VI

Il va de soi que, dès ce jour, il ne fut plus question que du grave événement qui passionnait la bourgade. Ce grand artiste, qui avait nom Effarane, doublé d’un grand inventeur, se faisait fort d’enrichir notre orgue d’un registre de voix enfantines. Et alors, à la prochaine Noël, après les bergers et les mages accompagnés par les trompettes, les bourdons et les flûtes, on entendrait les voix fraîches et cristallines des anges papillonnant autour du petit Jésus et de sa divine Mère.
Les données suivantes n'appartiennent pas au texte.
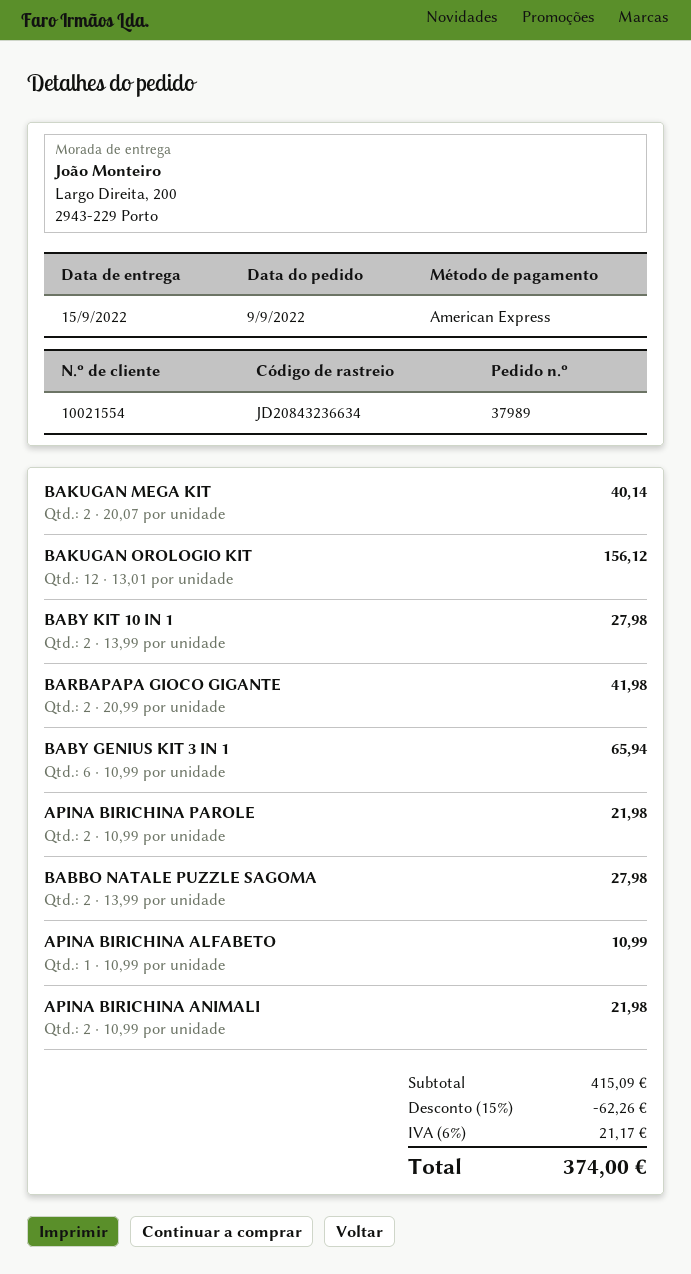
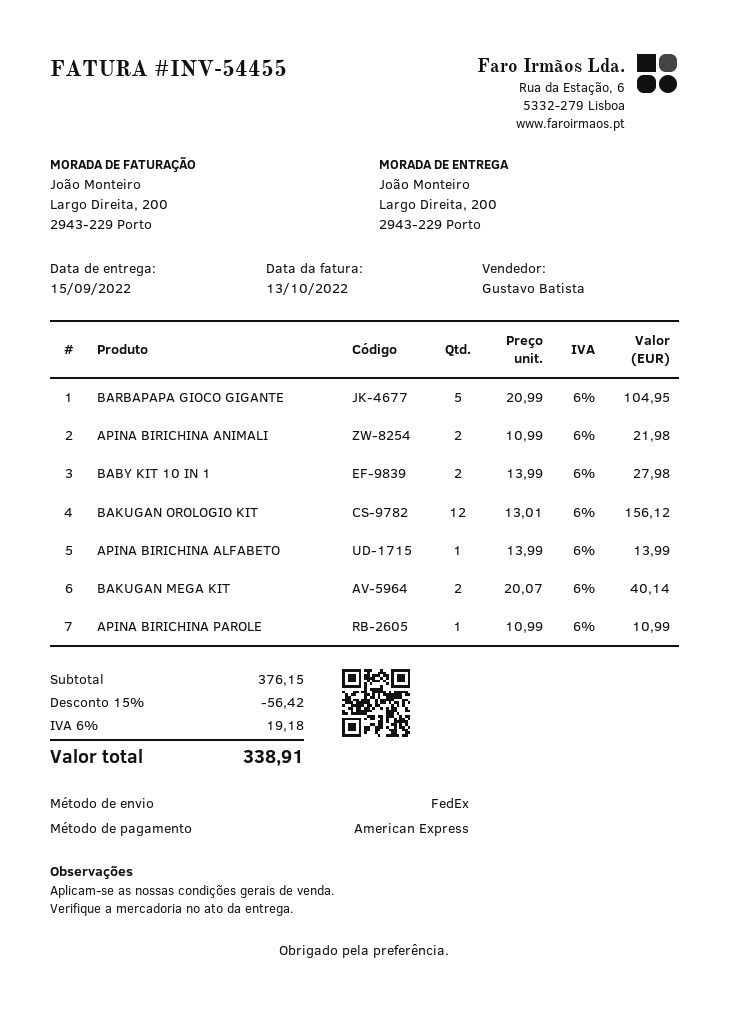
BARBAPAPA GIOCO GIGANTE: 2 x 20.99 = 41.98 -> 5 x 20.99 = 104.95
BABY GENIUS KIT 3 IN 1: 6 x 10.99 = 65.94 -> none
APINA BIRICHINA PAROLE: 2 x 10.99 = 21.98 -> 1 x 10.99 = 10.99
BABBO NATALE PUZZLE SAGOMA: 2 x 13.99 = 27.98 -> none
APINA BIRICHINA ALFABETO: 1 x 10.99 = 10.99 -> 1 x 13.99 = 13.99
subtotal: 415.09 -> 376.15
discount: 15% = 62.26 -> 15% = 56.42
tax: 6% = 21.17 -> 6% = 19.18
total: 374.00 -> 338.91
Les travaux de réparation avaient commencé dès le lendemain ; maître Effarane et son aide s’étaient mis à l’ouvrage. Pendant les récréations, moi et quelques autres de l’école nous venions les voir. On nous laissait monter à la tribune sous condition de ne point gêner. Tout le buffet était ouvert, réduit à l’état rudimentaire. Un orgue n’est qu’une flûte de Pan adaptée à un sommier, avec soufflet et registre, c’est-à-dire une règle mobile qui régit l’entrée du vent. Le nôtre était d’un grand modèle comportant vingt-quatre jeux principaux, quatre claviers de cinquante-quatre touches, et aussi un clavier de pédales pour basses fondamentales de deux octaves Combien nous paraissait immense cette forêt de tuyaux à anches ou à bouches en bois ou en étain ! On se serait perdu au milieu de ce massif touffu ! Et quels noms drôles sortaient des lèvres de maître Effarane : les doublettes, les larigots, les cromornes, les bombardes, les prestants, les gros nasards ! Quand je pense qu’il y avait des seize-pieds en bois et des trente-deux-pieds en étain ! Dans ces tuyaux-là, on aurait pu fourrer l’école tout entière et M. Valrügis en même temps I

Nous regardions ce fouillis avec une sorte de stupéfaction voisine de l’épouvante.

« Henri, disait Hoct, en risquant un regard en dessous, c’est comme une machine à vapeur…

– Non, plutôt comme une batterie, disait Farina, des canons qui vous jetteraient des boulets de musique !… »

Moi, je ne trouvais pas de comparaisons, mais, quand je songeais aux bourrasques que le double soufflet pouvait envoyer à travers cet énorme tuyautage, il me prenait un frisson dont j’étais secoué pendant des heures.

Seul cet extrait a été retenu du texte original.